Data under study:
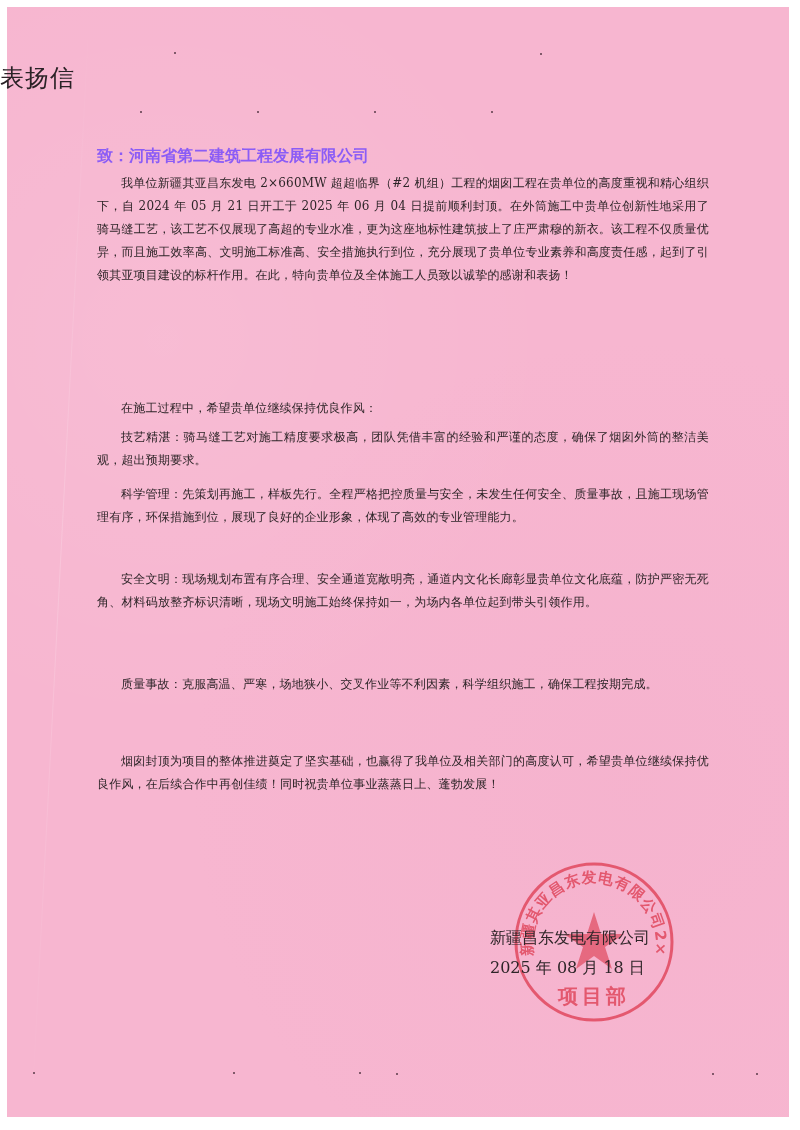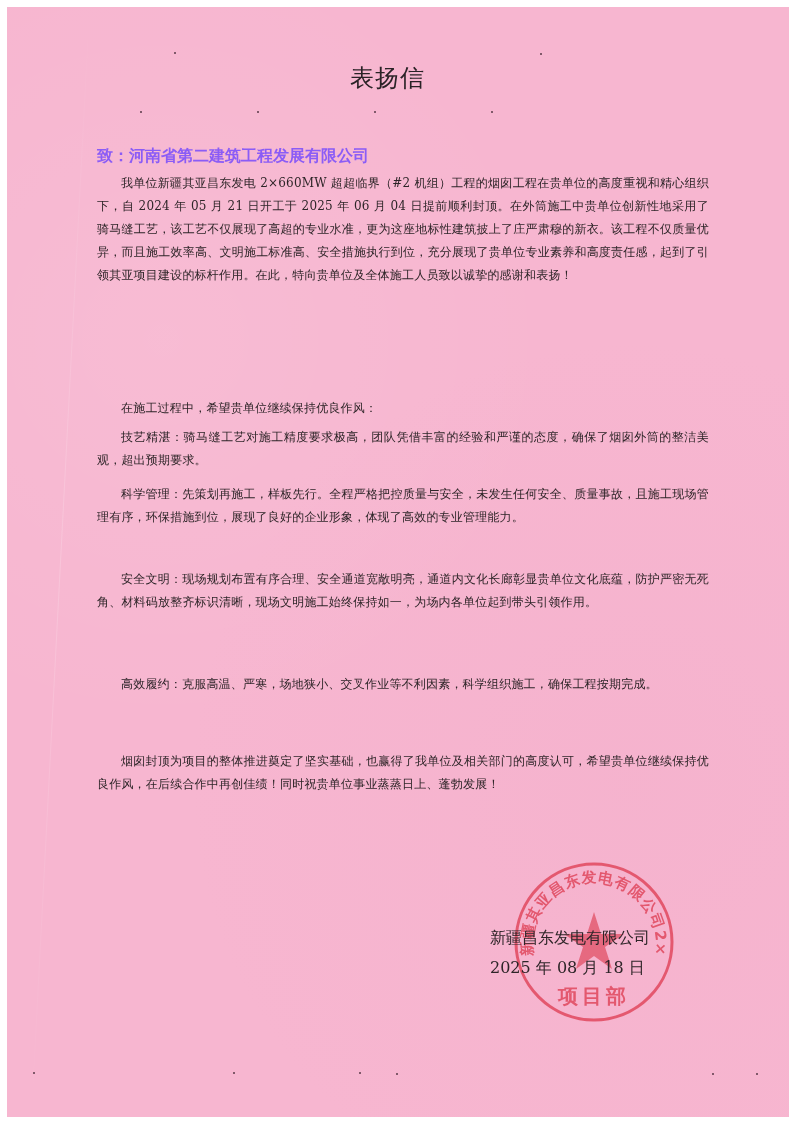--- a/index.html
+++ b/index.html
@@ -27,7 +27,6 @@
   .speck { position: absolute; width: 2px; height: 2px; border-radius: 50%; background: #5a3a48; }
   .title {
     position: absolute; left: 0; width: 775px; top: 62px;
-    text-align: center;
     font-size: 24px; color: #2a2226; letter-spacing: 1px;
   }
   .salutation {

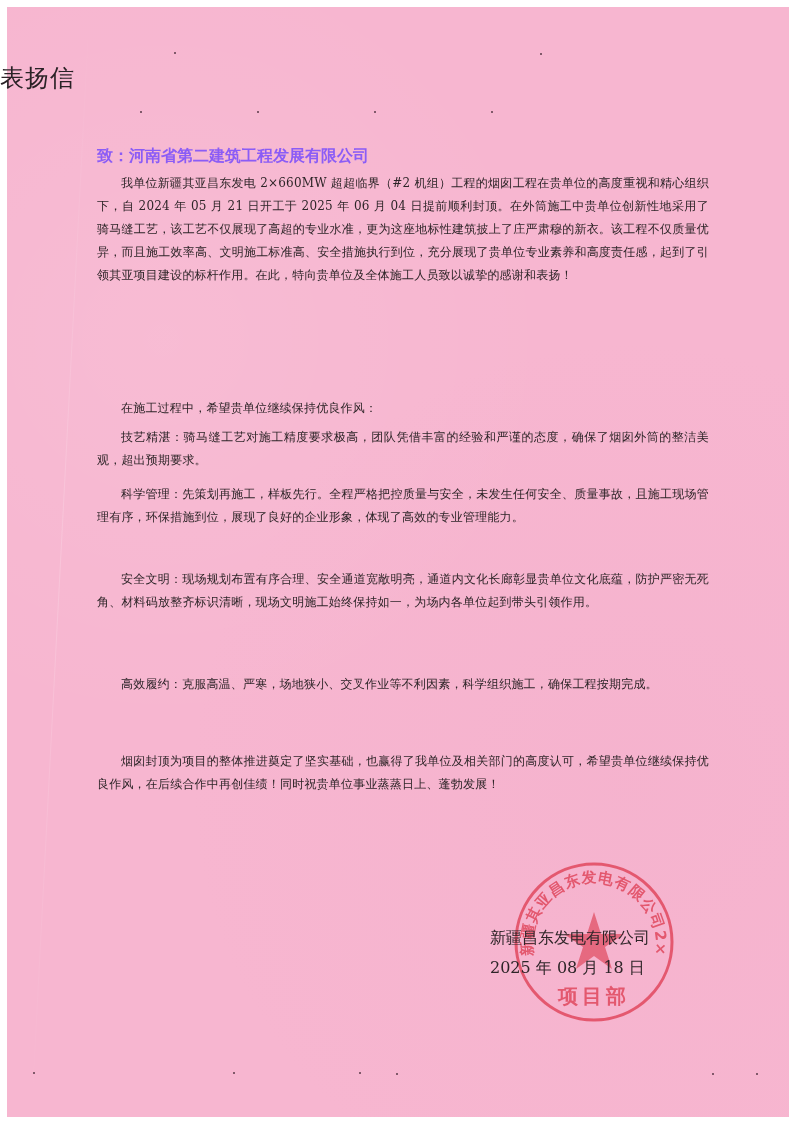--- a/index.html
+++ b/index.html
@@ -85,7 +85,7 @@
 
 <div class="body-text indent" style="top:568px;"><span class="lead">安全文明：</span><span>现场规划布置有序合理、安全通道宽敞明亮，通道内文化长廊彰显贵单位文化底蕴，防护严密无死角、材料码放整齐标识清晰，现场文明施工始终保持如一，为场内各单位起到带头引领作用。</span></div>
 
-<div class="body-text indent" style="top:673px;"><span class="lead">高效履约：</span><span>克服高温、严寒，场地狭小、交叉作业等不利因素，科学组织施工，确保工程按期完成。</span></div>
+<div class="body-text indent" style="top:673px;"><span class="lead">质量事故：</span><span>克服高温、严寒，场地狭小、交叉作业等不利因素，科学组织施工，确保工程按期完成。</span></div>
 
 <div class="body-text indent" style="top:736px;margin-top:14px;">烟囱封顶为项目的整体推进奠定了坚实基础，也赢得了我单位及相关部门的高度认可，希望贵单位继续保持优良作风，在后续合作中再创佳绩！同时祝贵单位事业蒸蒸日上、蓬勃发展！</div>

* * *

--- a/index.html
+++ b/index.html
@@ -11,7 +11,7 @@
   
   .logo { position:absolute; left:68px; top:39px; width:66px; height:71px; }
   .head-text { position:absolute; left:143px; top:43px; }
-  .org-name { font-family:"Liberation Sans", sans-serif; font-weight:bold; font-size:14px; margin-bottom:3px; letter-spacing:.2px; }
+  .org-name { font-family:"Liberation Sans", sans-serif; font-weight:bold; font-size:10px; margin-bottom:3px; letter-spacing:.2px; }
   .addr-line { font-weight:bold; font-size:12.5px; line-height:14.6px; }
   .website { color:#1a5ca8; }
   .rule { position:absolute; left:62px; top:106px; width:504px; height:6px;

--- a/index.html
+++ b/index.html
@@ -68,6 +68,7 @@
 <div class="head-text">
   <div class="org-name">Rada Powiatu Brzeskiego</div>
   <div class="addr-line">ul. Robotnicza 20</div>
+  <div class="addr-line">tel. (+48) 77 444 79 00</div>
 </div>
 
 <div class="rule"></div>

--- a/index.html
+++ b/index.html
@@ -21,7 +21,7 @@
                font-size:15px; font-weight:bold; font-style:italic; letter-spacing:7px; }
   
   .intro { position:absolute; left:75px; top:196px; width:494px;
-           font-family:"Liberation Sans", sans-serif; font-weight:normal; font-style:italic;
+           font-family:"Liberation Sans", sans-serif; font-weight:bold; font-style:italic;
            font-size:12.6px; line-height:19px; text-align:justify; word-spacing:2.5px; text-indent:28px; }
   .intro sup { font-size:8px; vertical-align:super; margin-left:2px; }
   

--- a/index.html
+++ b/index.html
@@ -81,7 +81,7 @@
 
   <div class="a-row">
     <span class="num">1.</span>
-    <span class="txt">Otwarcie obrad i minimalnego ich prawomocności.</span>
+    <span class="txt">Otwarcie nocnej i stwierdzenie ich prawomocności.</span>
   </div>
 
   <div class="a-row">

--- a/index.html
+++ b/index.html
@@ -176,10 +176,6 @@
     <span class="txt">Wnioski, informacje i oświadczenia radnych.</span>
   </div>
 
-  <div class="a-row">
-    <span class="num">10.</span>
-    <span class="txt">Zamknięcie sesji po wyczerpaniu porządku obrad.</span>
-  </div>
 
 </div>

==

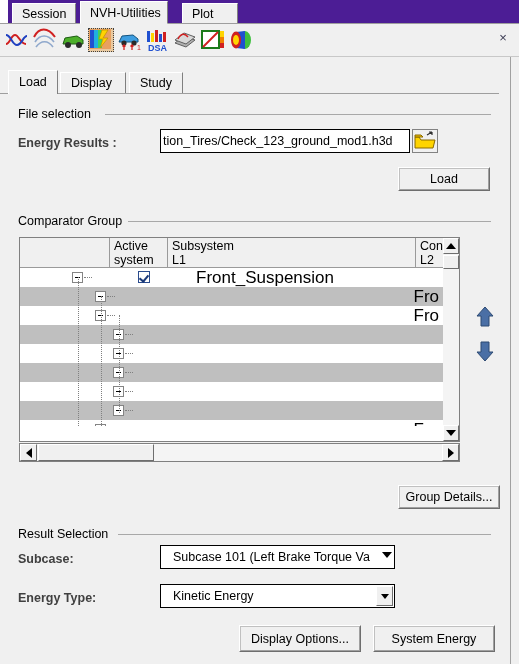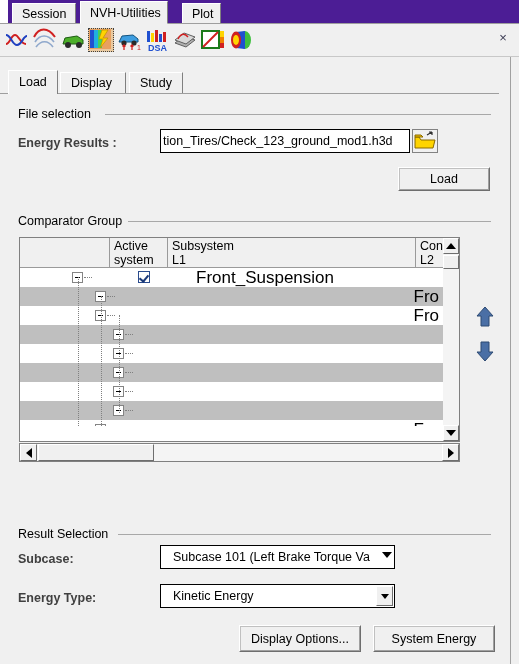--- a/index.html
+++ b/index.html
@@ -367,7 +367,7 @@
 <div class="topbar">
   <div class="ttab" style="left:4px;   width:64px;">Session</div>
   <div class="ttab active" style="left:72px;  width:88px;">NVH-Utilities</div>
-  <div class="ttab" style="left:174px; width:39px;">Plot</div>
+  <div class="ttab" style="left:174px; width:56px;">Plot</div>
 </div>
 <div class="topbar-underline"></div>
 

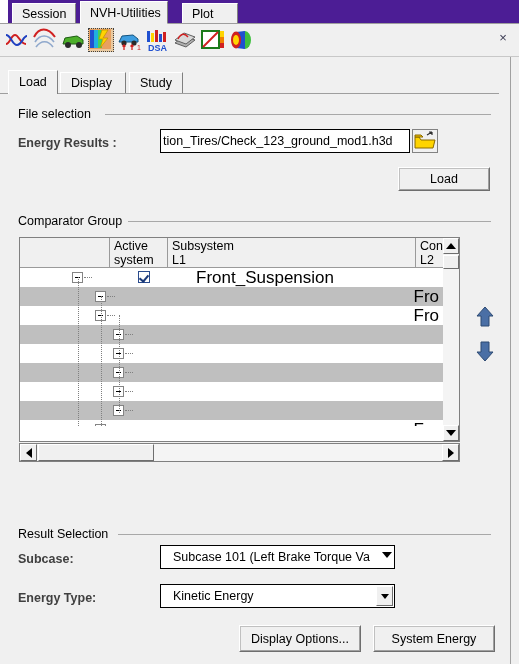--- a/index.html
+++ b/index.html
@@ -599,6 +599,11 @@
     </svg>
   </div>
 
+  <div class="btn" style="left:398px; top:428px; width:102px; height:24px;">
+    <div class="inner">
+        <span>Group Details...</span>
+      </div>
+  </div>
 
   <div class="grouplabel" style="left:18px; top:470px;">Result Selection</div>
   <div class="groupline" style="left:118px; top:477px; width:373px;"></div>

Exercise prompt: Please go through the entries and show every line with the word "lead".

The answer:
 <div class="body-text indent" style="top:568px;"><span class="lead">安全文明：</span><span>现场规划布置有序合理、安全通道宽敞明亮，通道内文化长廊彰显贵单位文化底蕴，防护严密无死角、材料码放整齐标识清晰，现场文明施工始终保持如一，为场内各单位起到带头引领作用。</span></div>
-<div class="body-text indent" style="top:673px;"><span class="lead">高效履约：</span><span>克服高温、严寒，场地狭小、交叉作业等不利因素，科学组织施工，确保工程按期完成。</span></div>
+<div class="body-text indent" style="top:673px;"><span class="lead">质量事故：</span><span>克服高温、严寒，场地狭小、交叉作业等不利因素，科学组织施工，确保工程按期完成。</span></div>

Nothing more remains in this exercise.